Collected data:
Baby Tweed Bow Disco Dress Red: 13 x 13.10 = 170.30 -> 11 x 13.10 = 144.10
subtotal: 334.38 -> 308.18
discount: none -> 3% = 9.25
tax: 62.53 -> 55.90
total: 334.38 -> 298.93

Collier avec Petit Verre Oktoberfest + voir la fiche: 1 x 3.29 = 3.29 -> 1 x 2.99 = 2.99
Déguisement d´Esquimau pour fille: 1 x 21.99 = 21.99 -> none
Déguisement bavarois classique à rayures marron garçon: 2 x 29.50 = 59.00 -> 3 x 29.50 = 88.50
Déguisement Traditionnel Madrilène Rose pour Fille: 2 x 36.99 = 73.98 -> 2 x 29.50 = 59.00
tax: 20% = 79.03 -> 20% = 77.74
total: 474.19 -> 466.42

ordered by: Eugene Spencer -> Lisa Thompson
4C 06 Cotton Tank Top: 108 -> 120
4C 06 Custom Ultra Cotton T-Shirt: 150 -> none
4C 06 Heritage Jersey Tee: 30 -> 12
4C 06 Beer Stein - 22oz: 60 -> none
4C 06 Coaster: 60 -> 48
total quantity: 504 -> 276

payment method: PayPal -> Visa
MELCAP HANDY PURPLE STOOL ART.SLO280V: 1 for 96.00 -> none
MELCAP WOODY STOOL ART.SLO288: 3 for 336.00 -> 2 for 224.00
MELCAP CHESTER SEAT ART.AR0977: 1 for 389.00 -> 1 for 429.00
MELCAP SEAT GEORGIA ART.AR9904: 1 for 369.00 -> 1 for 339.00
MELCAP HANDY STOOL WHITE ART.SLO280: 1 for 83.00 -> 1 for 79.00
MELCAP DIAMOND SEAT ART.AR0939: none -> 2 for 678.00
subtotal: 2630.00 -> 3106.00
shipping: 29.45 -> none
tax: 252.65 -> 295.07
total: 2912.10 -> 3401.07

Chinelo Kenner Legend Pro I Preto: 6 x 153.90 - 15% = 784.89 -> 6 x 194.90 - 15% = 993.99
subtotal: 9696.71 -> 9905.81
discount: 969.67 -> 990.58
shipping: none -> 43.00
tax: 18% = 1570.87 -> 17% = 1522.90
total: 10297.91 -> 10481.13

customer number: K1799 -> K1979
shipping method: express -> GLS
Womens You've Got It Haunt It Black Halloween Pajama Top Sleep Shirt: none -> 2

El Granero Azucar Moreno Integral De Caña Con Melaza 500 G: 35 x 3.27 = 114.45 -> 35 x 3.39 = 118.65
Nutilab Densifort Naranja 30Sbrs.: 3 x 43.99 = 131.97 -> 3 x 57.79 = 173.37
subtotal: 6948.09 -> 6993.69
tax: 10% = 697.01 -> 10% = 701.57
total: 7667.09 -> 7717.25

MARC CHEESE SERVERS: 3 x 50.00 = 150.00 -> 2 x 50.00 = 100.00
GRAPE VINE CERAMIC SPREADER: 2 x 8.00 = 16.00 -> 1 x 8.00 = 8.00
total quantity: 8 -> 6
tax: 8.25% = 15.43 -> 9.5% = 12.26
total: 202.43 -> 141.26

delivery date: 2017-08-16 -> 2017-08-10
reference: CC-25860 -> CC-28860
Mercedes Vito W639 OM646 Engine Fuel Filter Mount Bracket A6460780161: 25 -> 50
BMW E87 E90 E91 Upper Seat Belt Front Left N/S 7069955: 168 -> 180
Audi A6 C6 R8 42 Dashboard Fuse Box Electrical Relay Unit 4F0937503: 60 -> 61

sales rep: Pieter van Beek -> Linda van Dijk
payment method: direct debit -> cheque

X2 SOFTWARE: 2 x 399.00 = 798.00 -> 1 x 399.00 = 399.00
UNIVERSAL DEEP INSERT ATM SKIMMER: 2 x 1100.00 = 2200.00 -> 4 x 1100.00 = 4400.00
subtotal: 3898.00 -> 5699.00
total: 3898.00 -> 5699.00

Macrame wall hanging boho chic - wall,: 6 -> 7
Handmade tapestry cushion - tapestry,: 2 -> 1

EXERCISE: Using the entries above, determine how many lines include the string "Déguisement" and write only that number.

SOLUTION FOR THIS TASK: 3